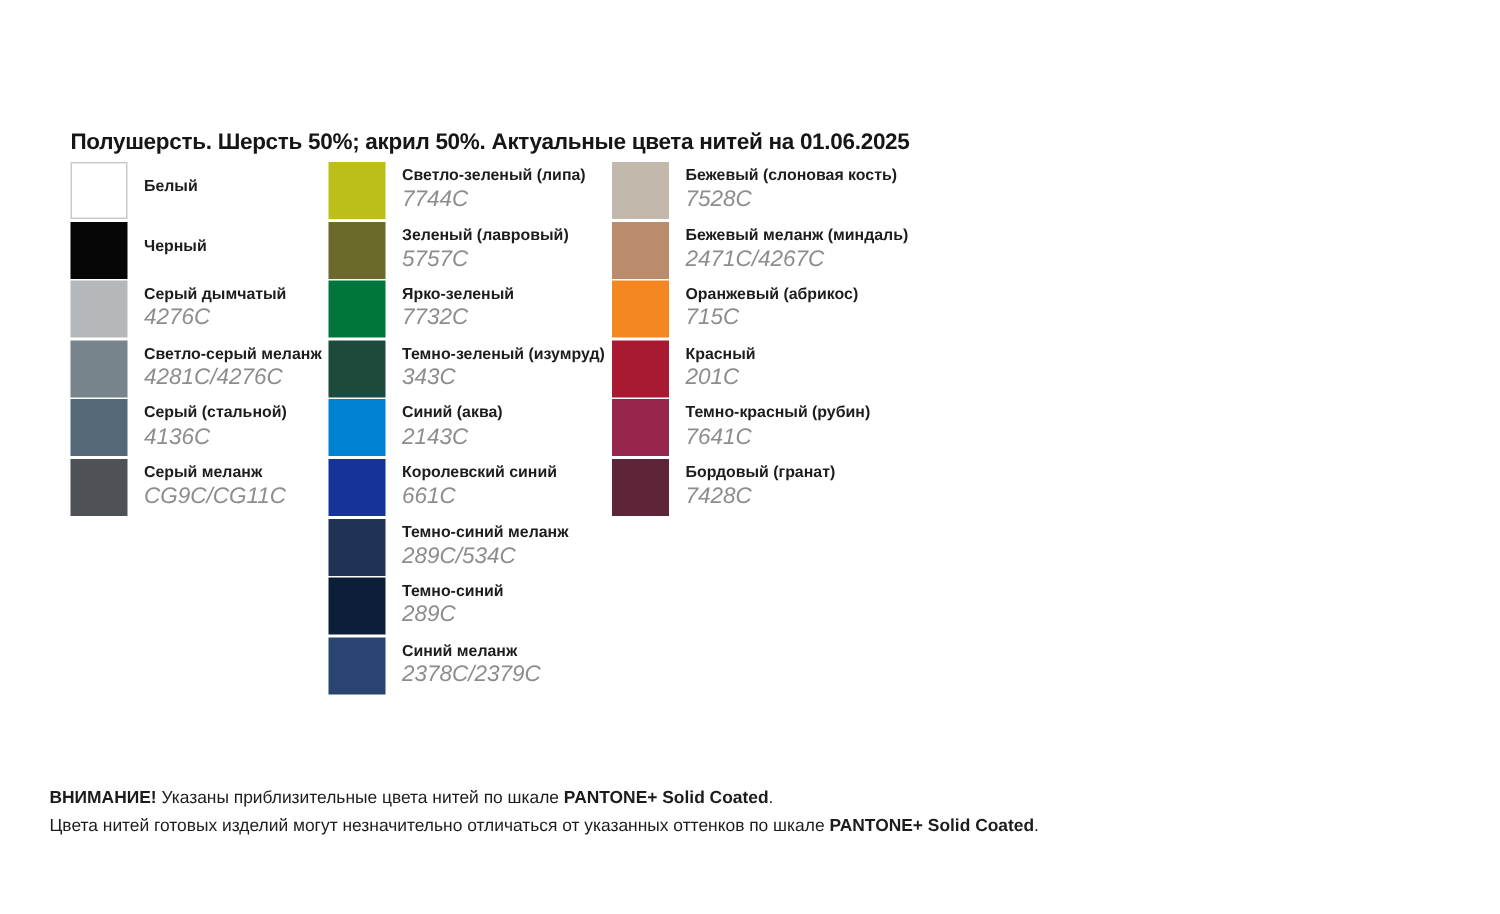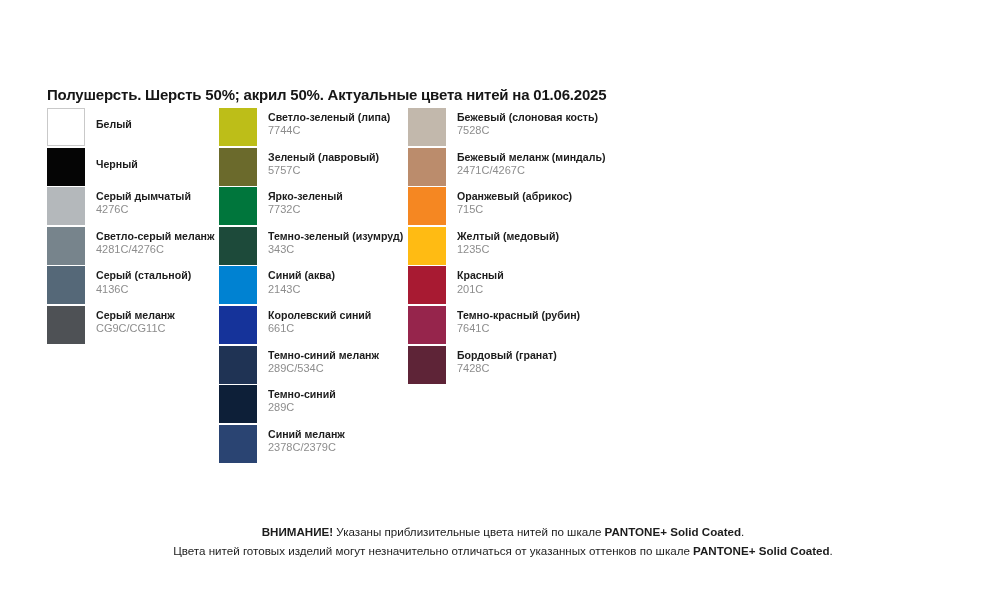"7744C" .code { font-size: 11px -> 15px; font-style: none -> italic }
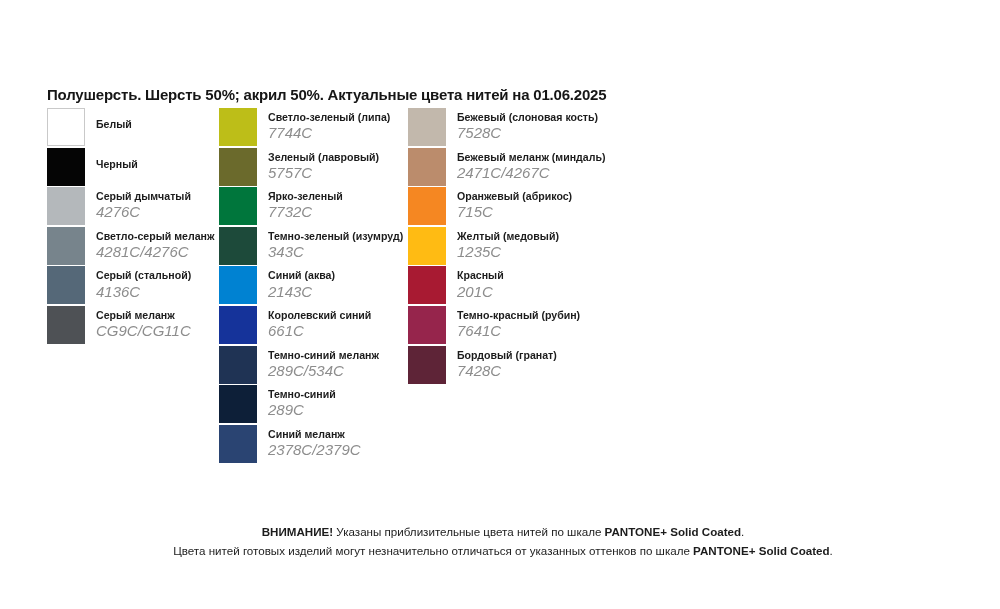"Желтый (медовый)" div.swatch-row { html: <div> <div></div> <div> <div>Желтый (медовый)</div> <div>1235C</div> </div> </div> -> none }
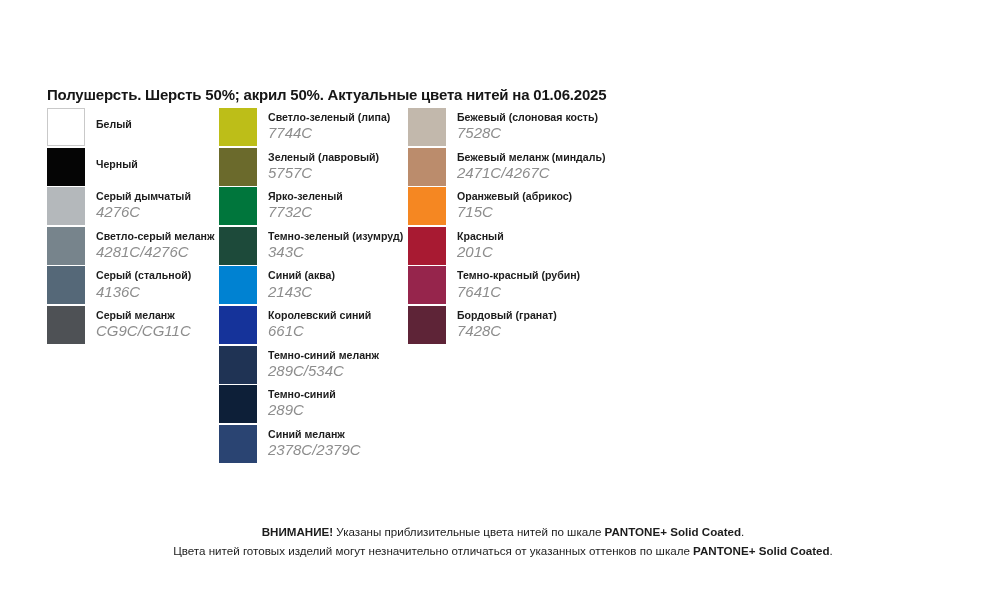"ВНИМАНИЕ! Указаны приблизительные цвета" .footer { left: 53px -> 33px; text-align: center -> none }
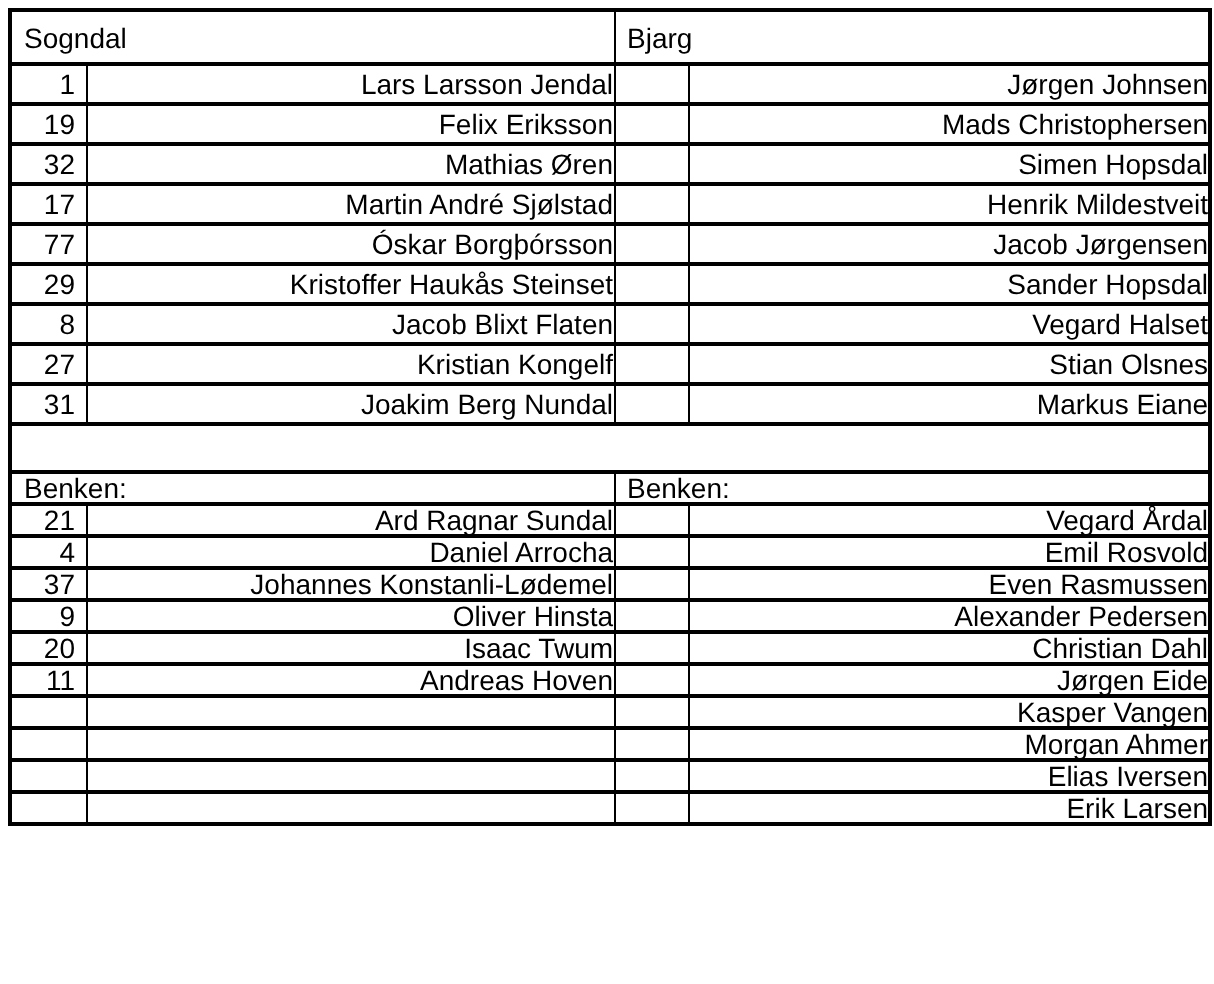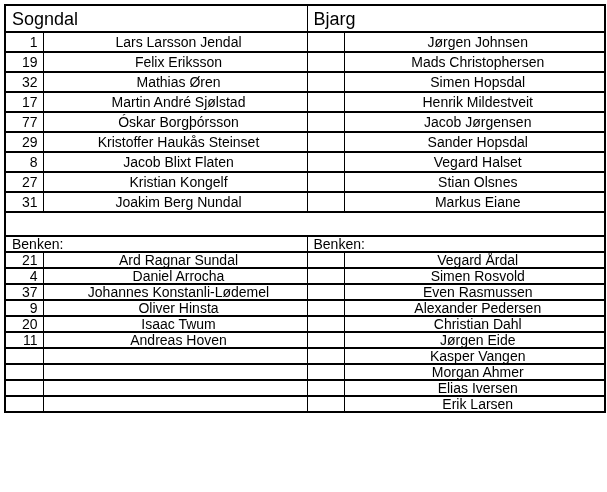"Sogndal" td.team-header { font-size: 18px -> 14px }
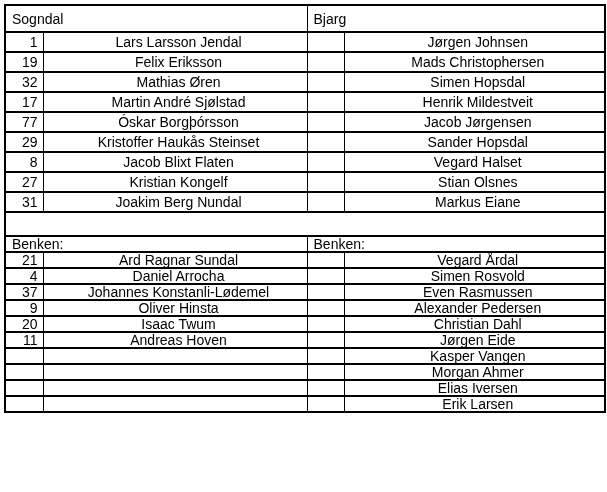"Lars Larsson Jendal" td.name { text-align: center -> right }
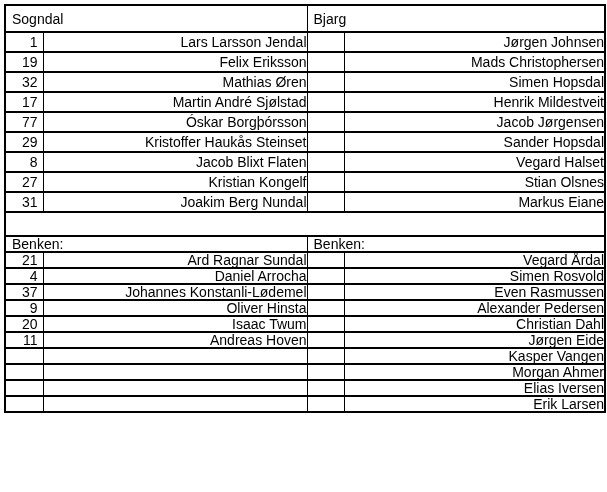"Simen Rosvold" td.name { text: Simen -> Emil }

◇ ◇ ◇ ◇ ◇

- _Task instructions_:
Skip every picture and retype only the lines from the line with "left: 53px ->" through the last line of the listing, both ends included, exactly as they appear.

- _Problem solution_:
"ВНИМАНИЕ! Указаны приблизительные цвета" .footer { left: 53px -> 33px; text-align: center -> none }
"Sogndal" td.team-header { font-size: 18px -> 14px }
"Lars Larsson Jendal" td.name { text-align: center -> right }
"Simen Rosvold" td.name { text: Simen -> Emil }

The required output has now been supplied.